Olivia Le Poidevin and Valerie Volcovici report for Reuters.
In short:
- The U.S. sent memos urging countries to oppose key elements of a United Nations plastics treaty, including caps on plastic production and bans on toxic additives.
- Over 100 countries support a treaty that addresses the full life cycle of plastics, but the U.S. stands with oil-producing nations seeking to avoid upstream regulation.
- Observers say the American position mirrors industry demands and undermines global cooperation on an issue tied to ocean pollution, human health, and climate change.
Key quote:
"Refusing to include plastic production in this treaty is not a negotiation stance.

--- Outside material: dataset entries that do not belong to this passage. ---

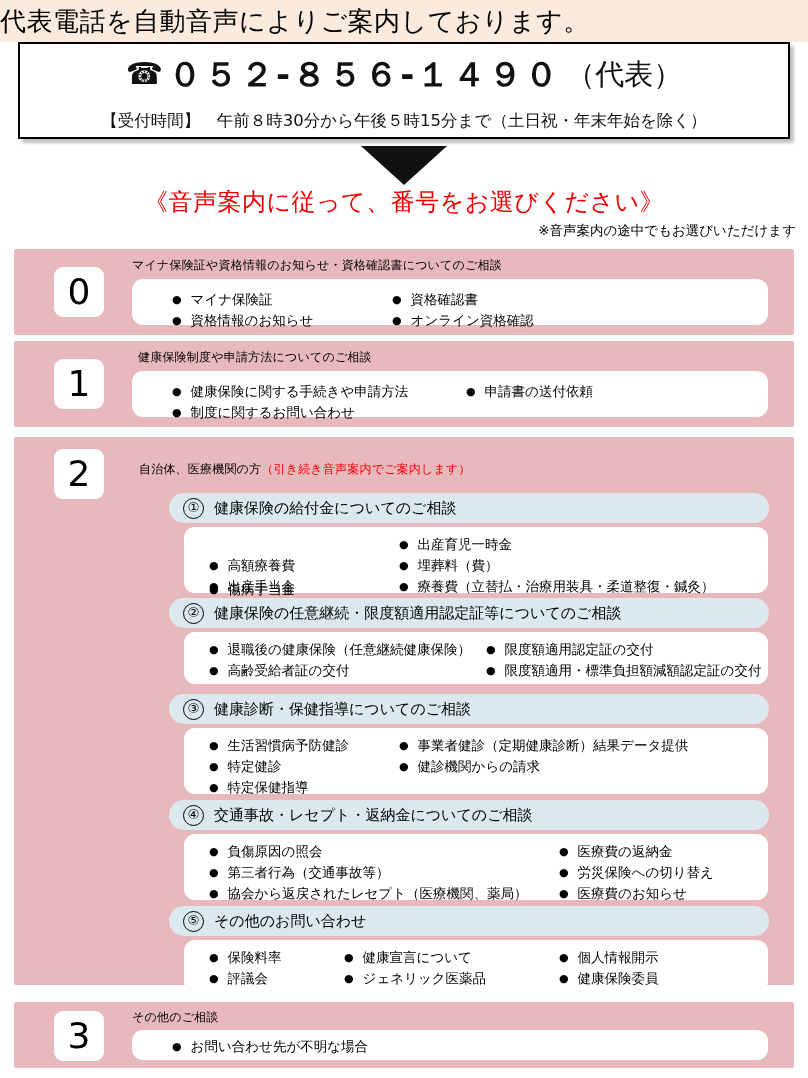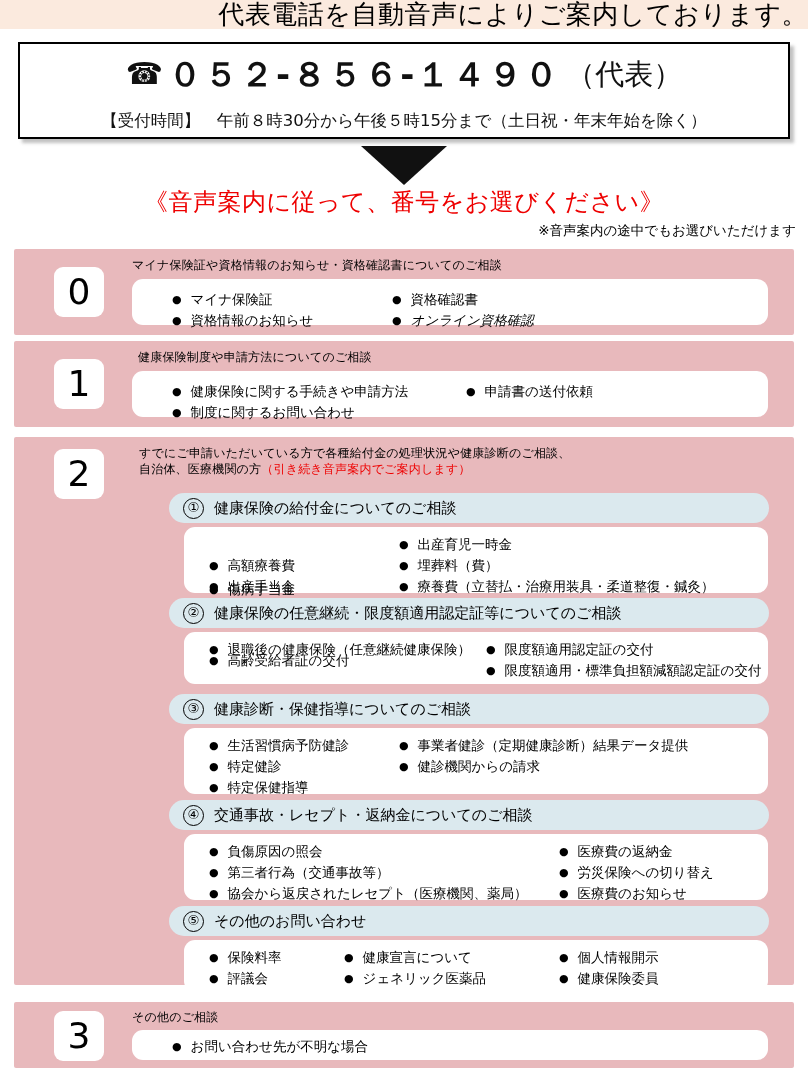"代表電話を自動音声によりご案内しております。" .header-band { height: 29px -> 42px; justify-content: flex-end -> flex-start }
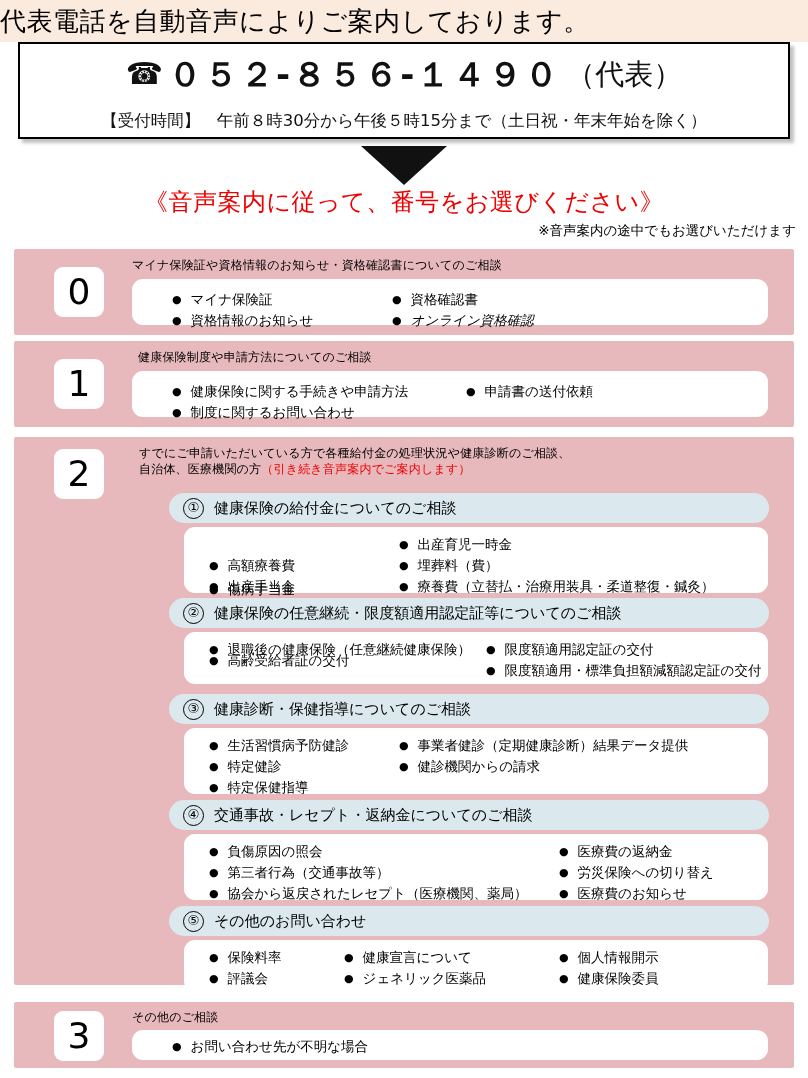"オンライン資格確認" div.bul { font-style: italic -> none }
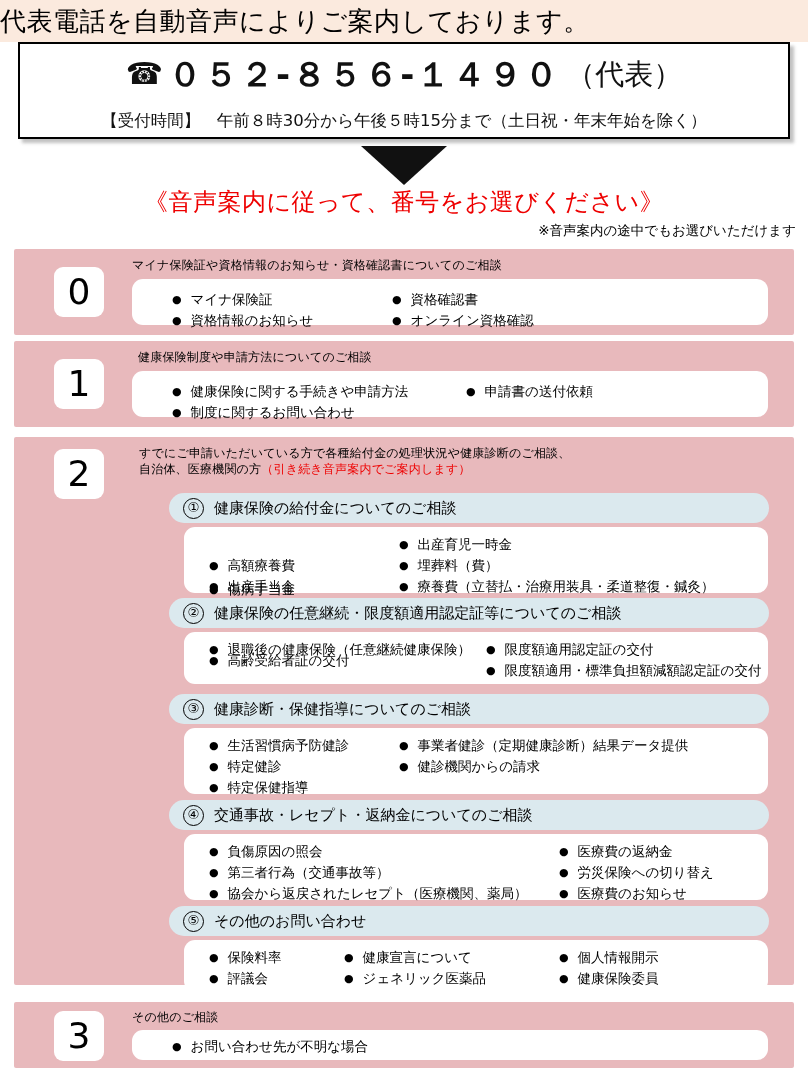"すでにご申請いただいている方で各種給付金の処理状況や健康診断のご相談、" span { html: <span>すでにご申請いただいている方で各種給付金の処理状況や健康診断のご相談、</span> -> none }
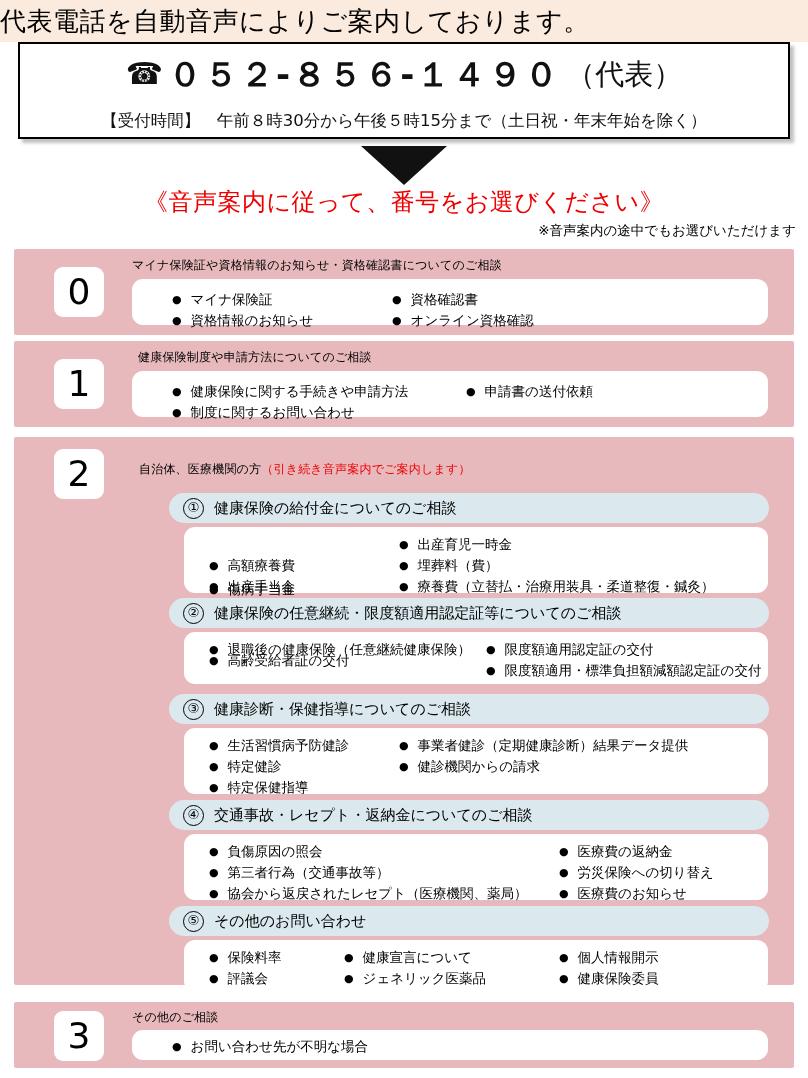"高齢受給者証の交付" div.bul { top: 217px -> 227px }
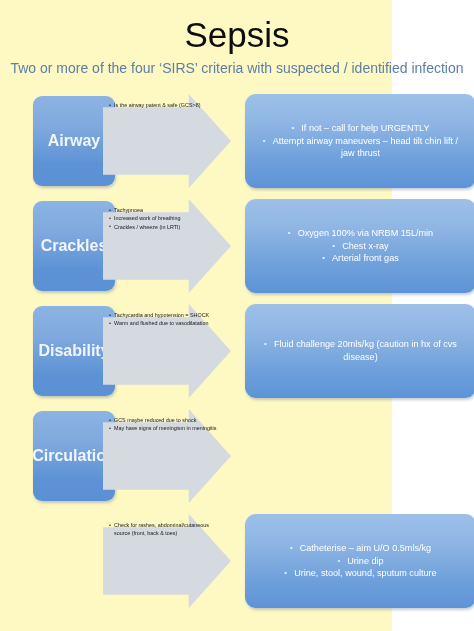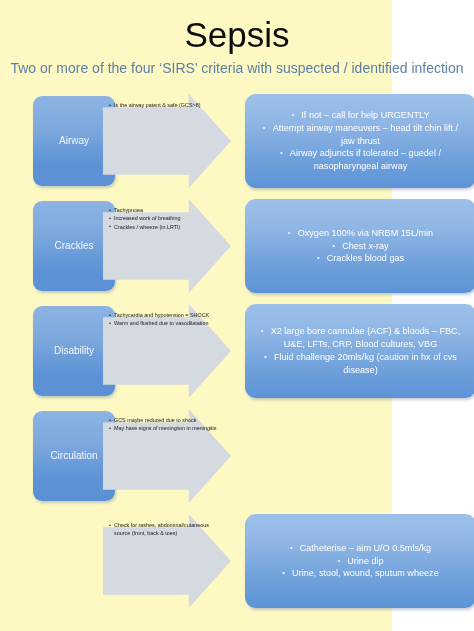"Airway" .stage-label { font-size: 10px -> 16px; font-weight: 400 -> 700 }
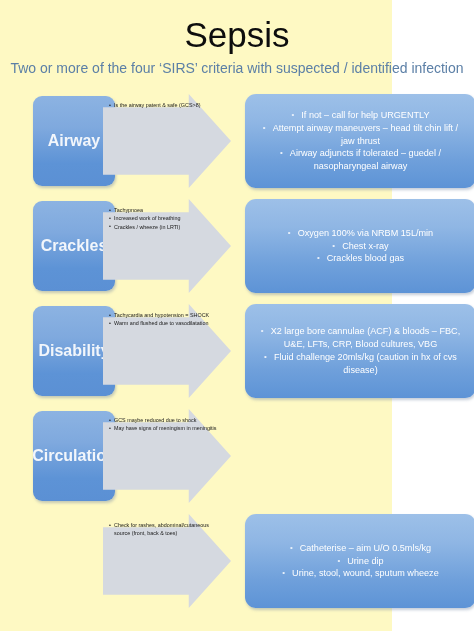"Airway adjuncts if tolerated –" li { html: <li>Airway adjuncts if tolerated – guedel / nasopharyngeal airway</li> -> none }
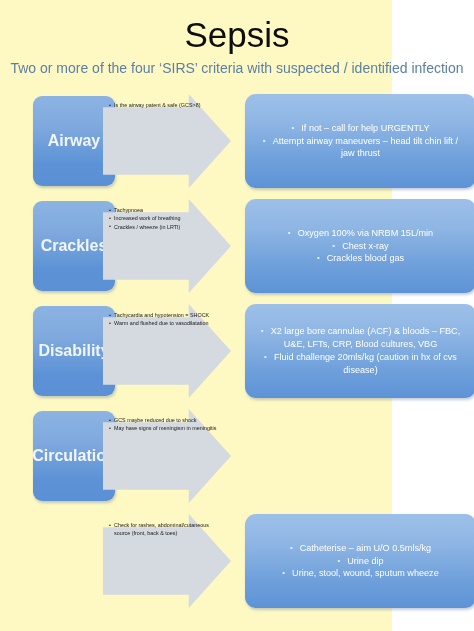"Crackles blood gas" li { text: Crackles blood -> Arterial front }
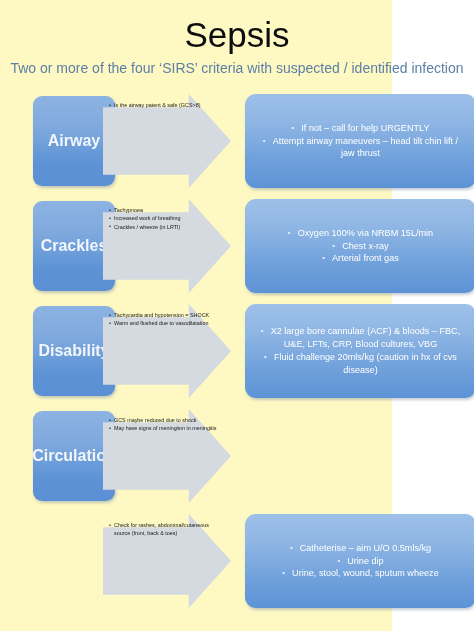"X2 large bore cannulae (ACF)" li { html: <li>X2 large bore cannulae (ACF) &amp; bloods – FBC, U&amp;E, LFTs, CRP, Blood cultures, VBG</li> -> none }
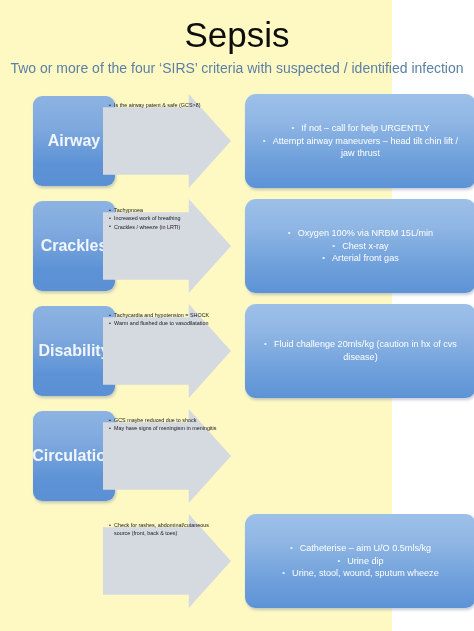"Urine, stool, wound, sputum wheeze" li { text: wheeze -> culture }
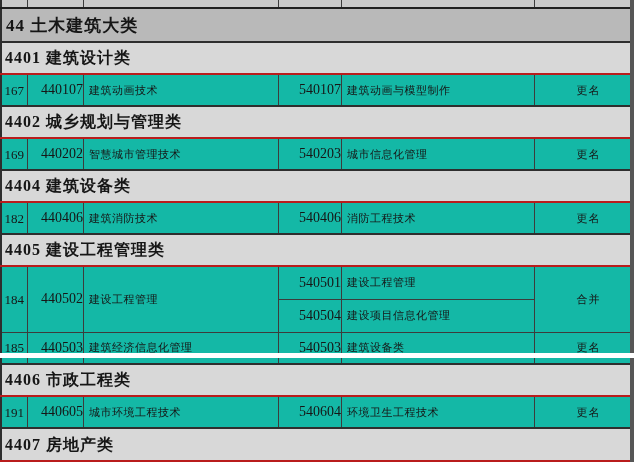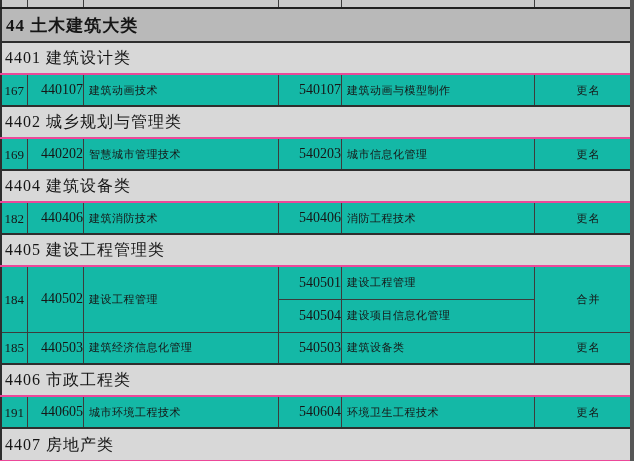"44 土木建筑大类" .page { height: 466px -> 358px }
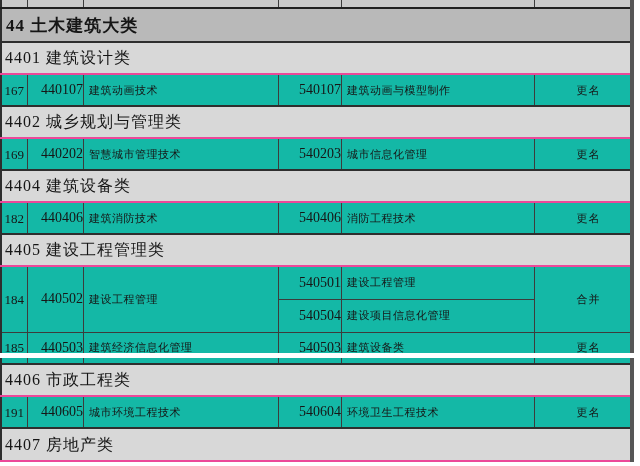"4401 建筑设计类" tr.section td { border-bottom: 2px solid #ec4899 -> 2px solid #b91c1c; font-weight: normal -> bold }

It is economic self-sabotage."
— Juan Carlos Monterrey-Gomez, head of delegation for Panama
Why this matters:
The U.S. push to block upstream limits weakens a global effort to safeguard both the planet and public health.The research is clear: Plastic isn’t just a waste problem — it’s a fossil fuel problem, a chemical exposure problem, and most certainly a human health problem. From endocrine disruptors in baby bottles to microplastics in placentas, we now know plastic is in our blood and in our air, soil, and water. Yet the U.S., while publicly touting its commitment to environmental leadership, is doing industry’s bidding behind the scenes, watering down treaty language that could actually protect people and the planet.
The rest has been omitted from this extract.